Dekkers D W, Comfurius P, Vuist W M, Billheimer J T, Dicker I, Weiss H J, Zwaal R F, Bevers E M
Department of Biochemistry, Cardiovascular Research Institute Maastricht, Maastricht University, Maastricht, The Netherlands.
Blood. 1998 Mar 15;91(6):2133-8.
Scott syndrome is an hereditary bleeding disorder characterized by a deficiency in platelet procoagulant activity. Unlike normal blood cells, Scott platelets, as well as erythrocytes and lymphocytes, are strongly impaired in their ability to scramble their membrane phospholipids when challenged with Ca2+. In normal cells this collapse of membrane asymmetry leads to surface exposure of phosphatidylserine. Here we report that Scott erythrocytes show an apparent defect in tyrosine phosphorylation on treatment with Ca2+-ionophore. Diminished tyrosine phosphorylation was also apparent in activated Scott platelets, but much less pronounced than observed in red blood cells. On the other hand, tyrosine phosphorylation profiles observed in Scott red blood cell ghosts after sealing in the presence of adenosine triphosphate (ATP) were indistinguishable from those obtained from normal ghosts. Several observations argue in favor of a mechanism in which tyrosine phosphorylation in red blood cells is facilitated by, rather than required for scrambling of membrane lipids. Staurosporin blocks tyrosine phosphorylation in normal red blood cells, but does not inhibit the lipid scrambling process. White ghosts from normal erythrocytes, resealed in the absence of ATP, exhibit Ca2+-induced lipid scrambling without tyrosine phosphorylation. A selective inhibitor of Ca2+-induced lipid scrambling also showed an apparent inhibition of tyrosine phosphorylation in ionophore-treated normal red blood cells, similar to that observed in Scott erythrocytes. While this inhibitor also suppressed Ca2+-induced lipid scrambling in ghosts that were sealed in the presence of ATP, it did not inhibit tyrosine kinase activity. We conclude that the apparent deficiency in tyrosine phosphorylation in Scott cells is an epiphenomenon, possibly associated with a defect in phospholipid scrambling, but not causal to this defect.

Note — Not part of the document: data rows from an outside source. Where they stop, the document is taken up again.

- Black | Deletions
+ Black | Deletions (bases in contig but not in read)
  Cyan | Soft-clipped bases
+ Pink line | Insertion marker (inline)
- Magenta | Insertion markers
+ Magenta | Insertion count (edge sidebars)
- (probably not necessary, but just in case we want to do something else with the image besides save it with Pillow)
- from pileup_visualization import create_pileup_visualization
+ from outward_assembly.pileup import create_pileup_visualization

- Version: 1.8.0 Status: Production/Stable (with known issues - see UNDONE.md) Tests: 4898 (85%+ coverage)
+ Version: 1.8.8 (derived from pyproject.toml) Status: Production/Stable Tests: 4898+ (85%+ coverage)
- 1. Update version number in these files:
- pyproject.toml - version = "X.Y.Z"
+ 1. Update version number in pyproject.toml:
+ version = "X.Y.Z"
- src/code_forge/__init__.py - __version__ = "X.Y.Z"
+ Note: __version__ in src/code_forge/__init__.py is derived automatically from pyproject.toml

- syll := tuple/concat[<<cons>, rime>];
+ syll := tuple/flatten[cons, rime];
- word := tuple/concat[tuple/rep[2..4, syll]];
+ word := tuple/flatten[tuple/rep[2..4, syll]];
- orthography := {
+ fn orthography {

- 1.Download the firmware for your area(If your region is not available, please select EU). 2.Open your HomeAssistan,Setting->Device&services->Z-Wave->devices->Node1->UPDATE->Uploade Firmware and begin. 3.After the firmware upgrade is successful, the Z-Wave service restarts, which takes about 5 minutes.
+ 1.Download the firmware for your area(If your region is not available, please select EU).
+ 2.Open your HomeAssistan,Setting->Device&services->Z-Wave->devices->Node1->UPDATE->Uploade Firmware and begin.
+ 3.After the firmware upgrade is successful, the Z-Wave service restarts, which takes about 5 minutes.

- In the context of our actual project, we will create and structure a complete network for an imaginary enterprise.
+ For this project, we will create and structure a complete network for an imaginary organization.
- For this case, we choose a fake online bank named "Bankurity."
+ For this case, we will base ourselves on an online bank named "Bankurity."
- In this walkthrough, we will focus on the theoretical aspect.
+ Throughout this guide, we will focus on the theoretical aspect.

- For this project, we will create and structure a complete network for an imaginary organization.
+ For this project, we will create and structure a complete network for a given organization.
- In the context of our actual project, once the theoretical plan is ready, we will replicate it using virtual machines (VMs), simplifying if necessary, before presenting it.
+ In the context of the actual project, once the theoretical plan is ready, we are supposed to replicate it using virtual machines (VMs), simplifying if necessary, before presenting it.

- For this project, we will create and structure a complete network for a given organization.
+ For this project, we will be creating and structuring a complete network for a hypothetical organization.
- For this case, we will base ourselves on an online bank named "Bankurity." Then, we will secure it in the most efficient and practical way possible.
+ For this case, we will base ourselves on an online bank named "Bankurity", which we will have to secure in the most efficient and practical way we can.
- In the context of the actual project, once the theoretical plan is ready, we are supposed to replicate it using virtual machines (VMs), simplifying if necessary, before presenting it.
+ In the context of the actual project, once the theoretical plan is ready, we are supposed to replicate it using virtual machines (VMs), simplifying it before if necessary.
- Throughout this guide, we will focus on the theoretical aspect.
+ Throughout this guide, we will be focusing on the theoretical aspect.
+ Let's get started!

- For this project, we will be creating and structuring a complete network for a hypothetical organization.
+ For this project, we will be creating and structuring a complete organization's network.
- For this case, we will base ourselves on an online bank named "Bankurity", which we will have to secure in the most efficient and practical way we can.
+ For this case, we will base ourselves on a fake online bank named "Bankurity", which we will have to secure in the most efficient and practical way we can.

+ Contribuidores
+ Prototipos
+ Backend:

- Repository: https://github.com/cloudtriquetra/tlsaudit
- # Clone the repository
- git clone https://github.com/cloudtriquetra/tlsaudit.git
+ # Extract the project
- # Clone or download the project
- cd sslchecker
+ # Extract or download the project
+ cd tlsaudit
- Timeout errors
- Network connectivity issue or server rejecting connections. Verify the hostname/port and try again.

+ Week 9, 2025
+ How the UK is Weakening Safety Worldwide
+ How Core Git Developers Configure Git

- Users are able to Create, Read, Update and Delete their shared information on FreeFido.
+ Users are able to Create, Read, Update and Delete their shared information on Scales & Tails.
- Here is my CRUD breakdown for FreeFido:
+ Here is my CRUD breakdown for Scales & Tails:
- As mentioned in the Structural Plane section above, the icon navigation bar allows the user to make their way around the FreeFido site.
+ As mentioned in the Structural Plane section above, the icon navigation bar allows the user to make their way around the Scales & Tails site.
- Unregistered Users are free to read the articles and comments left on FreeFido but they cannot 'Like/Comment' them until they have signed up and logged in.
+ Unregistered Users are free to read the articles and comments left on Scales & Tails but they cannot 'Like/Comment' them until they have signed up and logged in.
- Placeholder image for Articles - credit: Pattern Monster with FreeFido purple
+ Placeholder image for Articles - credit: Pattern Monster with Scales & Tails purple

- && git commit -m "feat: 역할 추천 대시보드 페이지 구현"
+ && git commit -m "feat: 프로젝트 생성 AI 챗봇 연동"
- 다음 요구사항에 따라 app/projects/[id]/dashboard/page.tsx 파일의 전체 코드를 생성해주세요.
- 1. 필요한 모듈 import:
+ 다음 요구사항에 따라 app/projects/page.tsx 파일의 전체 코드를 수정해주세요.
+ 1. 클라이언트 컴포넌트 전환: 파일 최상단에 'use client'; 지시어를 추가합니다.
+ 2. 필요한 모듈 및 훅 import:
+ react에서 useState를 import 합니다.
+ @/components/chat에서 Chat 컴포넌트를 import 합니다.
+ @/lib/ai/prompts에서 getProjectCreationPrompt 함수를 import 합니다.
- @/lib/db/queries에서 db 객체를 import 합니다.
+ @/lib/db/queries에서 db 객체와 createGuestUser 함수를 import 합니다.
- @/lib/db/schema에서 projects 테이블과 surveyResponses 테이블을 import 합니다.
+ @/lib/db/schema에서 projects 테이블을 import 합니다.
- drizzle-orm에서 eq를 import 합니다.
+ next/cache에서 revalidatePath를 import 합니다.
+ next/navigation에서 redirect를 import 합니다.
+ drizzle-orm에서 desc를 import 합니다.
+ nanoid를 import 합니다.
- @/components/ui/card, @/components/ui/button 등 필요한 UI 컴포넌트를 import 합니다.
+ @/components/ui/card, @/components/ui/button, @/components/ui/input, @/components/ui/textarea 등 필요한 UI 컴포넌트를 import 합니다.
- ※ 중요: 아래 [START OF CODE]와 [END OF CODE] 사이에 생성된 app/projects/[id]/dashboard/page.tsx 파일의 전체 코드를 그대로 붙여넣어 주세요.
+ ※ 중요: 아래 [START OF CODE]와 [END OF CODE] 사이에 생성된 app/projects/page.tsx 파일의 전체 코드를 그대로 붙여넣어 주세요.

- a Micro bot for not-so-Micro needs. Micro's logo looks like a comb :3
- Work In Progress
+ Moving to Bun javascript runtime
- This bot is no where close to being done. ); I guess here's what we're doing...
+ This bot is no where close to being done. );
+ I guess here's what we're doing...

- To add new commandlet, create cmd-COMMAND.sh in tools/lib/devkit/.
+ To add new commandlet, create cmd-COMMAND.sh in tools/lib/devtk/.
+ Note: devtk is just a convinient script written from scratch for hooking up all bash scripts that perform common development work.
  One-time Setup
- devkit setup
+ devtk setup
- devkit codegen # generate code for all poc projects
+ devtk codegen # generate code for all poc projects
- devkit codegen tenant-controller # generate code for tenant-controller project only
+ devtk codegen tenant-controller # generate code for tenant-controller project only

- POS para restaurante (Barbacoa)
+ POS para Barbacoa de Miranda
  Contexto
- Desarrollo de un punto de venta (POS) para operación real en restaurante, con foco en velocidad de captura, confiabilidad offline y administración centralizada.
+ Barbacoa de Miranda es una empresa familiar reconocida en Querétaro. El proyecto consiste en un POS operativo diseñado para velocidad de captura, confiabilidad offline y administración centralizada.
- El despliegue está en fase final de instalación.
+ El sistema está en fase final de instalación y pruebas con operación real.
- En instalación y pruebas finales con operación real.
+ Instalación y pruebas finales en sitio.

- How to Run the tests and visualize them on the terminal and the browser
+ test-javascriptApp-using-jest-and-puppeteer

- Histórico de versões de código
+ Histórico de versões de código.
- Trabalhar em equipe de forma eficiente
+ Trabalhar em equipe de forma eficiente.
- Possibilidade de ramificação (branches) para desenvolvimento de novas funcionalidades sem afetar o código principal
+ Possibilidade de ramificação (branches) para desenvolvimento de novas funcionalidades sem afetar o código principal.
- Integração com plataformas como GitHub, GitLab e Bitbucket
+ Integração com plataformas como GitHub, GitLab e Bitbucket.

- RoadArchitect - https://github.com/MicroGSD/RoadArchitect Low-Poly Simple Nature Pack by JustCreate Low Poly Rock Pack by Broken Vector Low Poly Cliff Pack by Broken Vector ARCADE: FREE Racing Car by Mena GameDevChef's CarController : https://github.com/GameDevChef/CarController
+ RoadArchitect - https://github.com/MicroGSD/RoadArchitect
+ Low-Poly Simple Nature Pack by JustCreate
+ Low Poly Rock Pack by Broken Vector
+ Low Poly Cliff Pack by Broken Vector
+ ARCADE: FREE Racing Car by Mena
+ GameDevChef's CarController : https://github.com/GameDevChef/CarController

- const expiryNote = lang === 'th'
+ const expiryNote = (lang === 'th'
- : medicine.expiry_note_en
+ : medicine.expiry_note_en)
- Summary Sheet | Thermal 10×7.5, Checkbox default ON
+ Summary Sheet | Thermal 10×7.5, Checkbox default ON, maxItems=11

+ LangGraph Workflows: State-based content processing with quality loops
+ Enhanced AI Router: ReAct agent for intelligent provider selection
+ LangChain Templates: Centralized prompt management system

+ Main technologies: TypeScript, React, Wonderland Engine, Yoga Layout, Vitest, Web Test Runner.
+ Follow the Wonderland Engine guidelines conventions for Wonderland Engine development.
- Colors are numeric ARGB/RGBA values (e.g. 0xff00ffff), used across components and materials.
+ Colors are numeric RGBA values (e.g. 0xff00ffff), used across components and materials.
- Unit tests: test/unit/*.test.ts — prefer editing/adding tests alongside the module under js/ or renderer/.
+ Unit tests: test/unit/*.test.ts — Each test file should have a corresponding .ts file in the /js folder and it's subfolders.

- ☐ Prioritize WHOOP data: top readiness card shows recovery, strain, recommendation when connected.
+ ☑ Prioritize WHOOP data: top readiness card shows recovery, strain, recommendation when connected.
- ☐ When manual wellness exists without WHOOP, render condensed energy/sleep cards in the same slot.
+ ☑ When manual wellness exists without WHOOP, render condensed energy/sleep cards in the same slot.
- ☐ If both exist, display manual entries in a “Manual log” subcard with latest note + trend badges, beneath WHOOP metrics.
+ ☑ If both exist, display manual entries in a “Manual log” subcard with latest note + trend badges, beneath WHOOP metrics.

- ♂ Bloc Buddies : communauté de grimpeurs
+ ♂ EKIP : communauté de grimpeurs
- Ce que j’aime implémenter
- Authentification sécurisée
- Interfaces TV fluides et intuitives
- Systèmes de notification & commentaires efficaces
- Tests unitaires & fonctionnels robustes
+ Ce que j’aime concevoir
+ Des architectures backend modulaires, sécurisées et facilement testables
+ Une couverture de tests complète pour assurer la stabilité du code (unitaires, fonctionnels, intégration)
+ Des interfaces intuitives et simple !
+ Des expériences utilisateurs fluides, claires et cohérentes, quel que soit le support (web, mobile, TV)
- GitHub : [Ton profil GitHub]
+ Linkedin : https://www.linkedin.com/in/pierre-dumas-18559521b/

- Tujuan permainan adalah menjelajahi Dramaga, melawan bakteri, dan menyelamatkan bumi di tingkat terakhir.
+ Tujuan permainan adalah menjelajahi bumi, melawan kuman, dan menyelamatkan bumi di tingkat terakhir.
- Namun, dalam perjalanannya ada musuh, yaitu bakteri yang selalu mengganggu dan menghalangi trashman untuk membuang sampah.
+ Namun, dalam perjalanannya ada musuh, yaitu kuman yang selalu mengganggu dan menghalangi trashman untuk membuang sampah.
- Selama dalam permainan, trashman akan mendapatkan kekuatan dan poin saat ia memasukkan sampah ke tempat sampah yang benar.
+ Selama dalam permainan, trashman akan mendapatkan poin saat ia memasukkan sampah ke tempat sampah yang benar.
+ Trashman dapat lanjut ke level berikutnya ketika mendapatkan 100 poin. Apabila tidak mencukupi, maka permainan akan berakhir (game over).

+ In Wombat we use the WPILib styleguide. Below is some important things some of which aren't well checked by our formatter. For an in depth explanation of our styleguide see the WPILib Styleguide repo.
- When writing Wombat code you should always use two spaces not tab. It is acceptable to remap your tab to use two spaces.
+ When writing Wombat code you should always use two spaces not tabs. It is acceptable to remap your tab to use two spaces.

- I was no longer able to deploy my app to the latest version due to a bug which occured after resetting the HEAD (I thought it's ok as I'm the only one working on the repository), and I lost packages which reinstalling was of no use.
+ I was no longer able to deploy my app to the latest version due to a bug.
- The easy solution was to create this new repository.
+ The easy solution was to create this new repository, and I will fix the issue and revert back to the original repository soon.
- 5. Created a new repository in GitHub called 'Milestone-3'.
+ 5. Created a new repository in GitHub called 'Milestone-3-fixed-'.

斯科特综合征是一种遗传性出血性疾病,其特征是血小板促凝活性缺乏。与正常血细胞不同,斯科特血小板以及红细胞和淋巴细胞在受到Ca2+刺激时,其膜磷脂翻转能力受到严重损害。在正常细胞中,这种膜不对称性的破坏会导致磷脂酰丝氨酸暴露于表面。在此我们报告,斯科特红细胞在用Ca2+离子载体处理后酪氨酸磷酸化出现明显缺陷。活化的斯科特血小板中酪氨酸磷酸化也明显减少,但比在红细胞中观察到的要轻得多。另一方面,在存在三磷酸腺苷(ATP)的情况下密封后,斯科特红细胞血影中观察到的酪氨酸磷酸化谱与正常血影中获得的谱没有区别。一些观察结果支持这样一种机制,即红细胞中的酪氨酸磷酸化是由膜脂翻转促进的,而不是膜脂翻转所必需的。星形孢菌素可阻断正常红细胞中的酪氨酸磷酸化,但不抑制脂质翻转过程。在没有ATP的情况下重新密封的正常红细胞白色血影,表现出Ca2+诱导的脂质翻转而没有酪氨酸磷酸化。一种Ca2+诱导的脂质翻转选择性抑制剂在离子载体处理的正常红细胞中也显示出对酪氨酸磷酸化的明显抑制,类似于在斯科特红细胞中观察到的情况。虽然这种抑制剂也抑制了在存在ATP的情况下密封的血影中Ca2+诱导的脂质翻转,但它不抑制酪氨酸激酶活性。我们得出结论,斯科特细胞中酪氨酸磷酸化的明显缺乏是一种副现象,可能与磷脂翻转缺陷有关,但不是该缺陷的原因。